During those unprepared remarks, I said I thought the most important similarity between communities of faith and colleges and universities is that both are involved in asking really big questions. The method of investigating and searching out answers to those questions are different, but the questions are big and complex and important.
But there’s another similarity too. Both types of organizations are complex organizations in themselves and they are part of an ever larger network of complex ideas and relationships. And they are filled with, administered by (that’s another shared word ad-minister), and important to a wide variety of people – not all of whom agree on what they should be doing and how they should do it.

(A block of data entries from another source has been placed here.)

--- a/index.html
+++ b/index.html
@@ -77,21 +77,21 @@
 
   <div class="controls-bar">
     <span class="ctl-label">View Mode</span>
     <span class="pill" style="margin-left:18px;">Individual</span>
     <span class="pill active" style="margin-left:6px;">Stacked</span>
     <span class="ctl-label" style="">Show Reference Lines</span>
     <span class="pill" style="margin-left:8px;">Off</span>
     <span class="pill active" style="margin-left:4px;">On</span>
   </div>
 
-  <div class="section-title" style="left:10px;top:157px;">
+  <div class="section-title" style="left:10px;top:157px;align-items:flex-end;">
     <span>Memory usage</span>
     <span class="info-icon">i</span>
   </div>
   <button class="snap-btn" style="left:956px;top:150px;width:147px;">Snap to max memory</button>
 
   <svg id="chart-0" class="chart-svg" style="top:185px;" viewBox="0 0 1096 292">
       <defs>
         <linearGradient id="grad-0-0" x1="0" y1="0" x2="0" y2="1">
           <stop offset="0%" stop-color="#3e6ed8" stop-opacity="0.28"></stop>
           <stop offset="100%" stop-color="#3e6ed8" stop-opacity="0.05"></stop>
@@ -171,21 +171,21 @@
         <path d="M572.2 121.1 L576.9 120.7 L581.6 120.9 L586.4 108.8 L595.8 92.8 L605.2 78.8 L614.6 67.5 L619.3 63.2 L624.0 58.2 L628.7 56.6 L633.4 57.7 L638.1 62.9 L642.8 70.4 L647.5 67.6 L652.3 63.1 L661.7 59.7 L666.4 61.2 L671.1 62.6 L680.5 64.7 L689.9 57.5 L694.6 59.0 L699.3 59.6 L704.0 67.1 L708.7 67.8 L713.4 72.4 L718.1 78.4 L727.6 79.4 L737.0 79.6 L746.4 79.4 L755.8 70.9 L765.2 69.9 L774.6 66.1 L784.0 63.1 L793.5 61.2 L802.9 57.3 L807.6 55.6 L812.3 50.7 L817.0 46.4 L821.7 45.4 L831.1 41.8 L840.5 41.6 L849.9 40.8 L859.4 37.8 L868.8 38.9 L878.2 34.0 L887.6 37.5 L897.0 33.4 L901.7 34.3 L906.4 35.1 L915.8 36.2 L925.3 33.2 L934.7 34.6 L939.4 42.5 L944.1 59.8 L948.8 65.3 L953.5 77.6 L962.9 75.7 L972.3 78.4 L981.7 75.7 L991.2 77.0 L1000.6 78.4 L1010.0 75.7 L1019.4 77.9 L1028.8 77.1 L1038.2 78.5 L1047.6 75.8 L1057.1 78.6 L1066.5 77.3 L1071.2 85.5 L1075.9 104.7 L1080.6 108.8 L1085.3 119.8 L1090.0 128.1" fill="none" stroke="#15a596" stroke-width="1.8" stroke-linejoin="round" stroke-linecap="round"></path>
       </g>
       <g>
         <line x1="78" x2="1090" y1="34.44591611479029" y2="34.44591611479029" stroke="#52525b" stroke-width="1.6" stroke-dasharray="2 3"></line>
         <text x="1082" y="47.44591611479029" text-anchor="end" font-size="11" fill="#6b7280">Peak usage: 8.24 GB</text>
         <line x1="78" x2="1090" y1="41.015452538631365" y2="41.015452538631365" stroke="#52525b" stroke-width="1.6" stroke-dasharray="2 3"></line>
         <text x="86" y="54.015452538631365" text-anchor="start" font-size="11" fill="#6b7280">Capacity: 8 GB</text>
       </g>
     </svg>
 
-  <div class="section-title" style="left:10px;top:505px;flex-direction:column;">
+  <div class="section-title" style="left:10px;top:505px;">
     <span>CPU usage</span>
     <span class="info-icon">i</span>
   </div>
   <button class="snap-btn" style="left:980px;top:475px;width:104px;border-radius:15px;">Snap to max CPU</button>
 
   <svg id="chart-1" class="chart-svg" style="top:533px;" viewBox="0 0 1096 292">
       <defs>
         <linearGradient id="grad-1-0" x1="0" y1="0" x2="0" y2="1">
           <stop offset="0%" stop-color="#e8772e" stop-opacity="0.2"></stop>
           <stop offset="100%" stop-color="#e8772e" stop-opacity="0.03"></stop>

I was reminded of this experience today as I was thinking about so many organizations trying to negotiate all the effects, implications, and complications created by our shared experiences of the pandemic. As I read stories about the arguments and disruptions happening on airplanes and in stores and restaurants, I know that campuses will be experiencing similar complex interactions in the coming weeks and months.
One of the touchstones of the work of the Center for Courage and Renewal is “when things get rough, turn to wonder.” I’ve always liked that idea. What if instead of being certain we know the answers to the questions people will be asking as we return to sharing campus spaces, what if we turn to wonder? What if we wonder what experiences, ideas, questions or certainties brought them and us to this tough point? What if we are willing to ponder big questions in our day-to-day work not only in classrooms and labs? What different answers might we find if we are willing to engage with the complexity facing us instead of seeking the so-called quick and simple answer?
Our complex organizations are filled with complicated people – why wouldn’t the questions and answers be equally complicated? Let’s wonder.